Albano Martins*

Albano Martins*

1. No dia 1 de Setembro deste ano, escrevia eu nestas colunas “(…) Agora, grande desvio vai ser o da previsão do PIB de Macau para 2017 feita pelo FMI, que tem vindo a andar na onda, umas vezes na crista e outras na cava, passando de 0,7 para 0,2 e depois 2,8 e finalmente para 2,5 por cento!

Ou da Moody’s que aponta um PIB de 2,5 por cento, mas negativo!”

Mais tarde voltei a escrever sobre isto afirmando que “(…) em Dezembro do ano passado dizia ainda nestas páginas que era expectável uma quebra substancial da formação bruta de capital fixo (FBCF), que é, como se sabe, a maior componente do Investimento!

Dados da Estatística apontam para um crescimento nos três trimestres deste ano de 9,3 por cento em termos reais, com a formação bruta a cair, em termos reais também, 2,23 por cento, mas essa queda vai acelerar-se em finais deste ano, sendo que a FBCF poderá provavelmente sofrer uma queda a dois dígitos no final de 2017.

Ora, se isso acontecer é muito provável que o crescimento da economia não atinja os dois dígitos, apesar do aumento continuado das receitas do jogo, ficando abaixo mesmo do crescimento operado até ao terceiro trimestre!

Por outro lado, o deflator está a ser menos “simpático” para a economia, puxando-a para baixo!

O crescimento real do PIB de Macau poderá, assim, rondar os 8,1 por cento em 2017! (…)”

Acredito hoje que, apesar do crescimento das receitas do jogo ter sido de 19,05 por cento em 2017, não estarei muito longe da verdade.

Assim, dificilmente no final do ano o nosso PIB real poderá atingir os dois dígitos, dada a quebra substancial da FBCF.

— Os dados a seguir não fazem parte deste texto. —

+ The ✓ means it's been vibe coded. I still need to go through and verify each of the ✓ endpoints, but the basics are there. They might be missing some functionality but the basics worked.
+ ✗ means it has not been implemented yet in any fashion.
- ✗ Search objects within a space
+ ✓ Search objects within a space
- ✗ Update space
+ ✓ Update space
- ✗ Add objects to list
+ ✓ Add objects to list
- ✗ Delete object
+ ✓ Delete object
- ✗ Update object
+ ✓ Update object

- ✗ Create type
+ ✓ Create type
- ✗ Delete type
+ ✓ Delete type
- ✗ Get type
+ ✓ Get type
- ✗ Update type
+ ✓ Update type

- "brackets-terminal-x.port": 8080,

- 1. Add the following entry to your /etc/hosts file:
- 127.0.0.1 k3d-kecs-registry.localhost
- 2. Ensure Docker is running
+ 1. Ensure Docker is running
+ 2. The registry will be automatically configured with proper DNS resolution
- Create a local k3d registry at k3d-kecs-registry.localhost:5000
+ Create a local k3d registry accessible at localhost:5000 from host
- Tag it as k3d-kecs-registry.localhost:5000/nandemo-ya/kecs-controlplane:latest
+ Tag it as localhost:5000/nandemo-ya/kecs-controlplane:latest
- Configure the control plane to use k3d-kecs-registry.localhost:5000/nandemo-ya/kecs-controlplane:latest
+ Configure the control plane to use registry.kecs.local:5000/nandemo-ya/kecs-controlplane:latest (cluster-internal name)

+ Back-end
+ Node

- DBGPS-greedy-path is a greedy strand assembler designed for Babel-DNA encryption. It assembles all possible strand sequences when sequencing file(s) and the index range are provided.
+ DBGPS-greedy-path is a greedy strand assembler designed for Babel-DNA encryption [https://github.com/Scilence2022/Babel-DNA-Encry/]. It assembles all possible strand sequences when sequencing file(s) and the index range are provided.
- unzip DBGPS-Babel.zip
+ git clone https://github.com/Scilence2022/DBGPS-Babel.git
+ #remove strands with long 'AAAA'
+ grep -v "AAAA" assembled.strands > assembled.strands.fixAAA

Portanto, as previsões mais recentes do FMI (salvo erro de Outubro) de que o PIB de Macau iria crescer 13,4 por cento em 2017, fazem-me lembrar de novo as desastradas previsões efectuadas no passado.

Primeiro muito por baixo e agora bastante acima!

Estaremos cá para ver quem fica mais perto, esperando apenas que não haja uma qualquer mão invisível a produzir um belíssimo deflator que faça inchar o nosso PIB!

Para 2018 o PIB vai, na minha modesta opinião, encolher necessariamente mais, ao contrário do que alguma gente diz, primeiro porque tenho dúvidas sobre o andamento da receita dos casinos, acreditando que não será tão forte como a do ano passado (ou seja, pode crescer mas o crescimento será menor), e porque a FBCF se vai estampar por aí abaixo.

 

2. Relativamente à inflação, claro que as previsões do FMI serão de novo desastradas ao referirem 2 por cento em 2017. Com os dados recentes de Novembro (1,18 por cento) ela não irá ultrapassar os 1,2 por cento, mas se quisermos ser mais precisos, inclino-me hoje para 1,2(3) por cento e se errar será apenas numa centésima, acredito, que ontem fui de novo à bruxa que o Ortet me ensinou a usar em períodos difíceis!

 

3. Finalmente um comentário sobre a entrada, embora não definitiva, de Macau na lista negra da União Europeia.

Afirmei no mês passado, quando entrevistado, que essa decisão ia sobretudo complicar a vida comercial das empresas de Macau. Pois, informações que me chegaram há dias confirmam os meus receios. Bancos europeus começam a recusar transferências para Macau e um deles mesmo quer encerrar contas de empresas que têm negócio centrado em Macau!

Mexam-se, senão um dia destes nem os particulares podem transferir as suas poupanças para bancos na Europa, nomeadamente Portugal.

E aí, o caso vai pintar muito mais negro!

 

* Economista. Escreve neste espaço às sextas-feiras.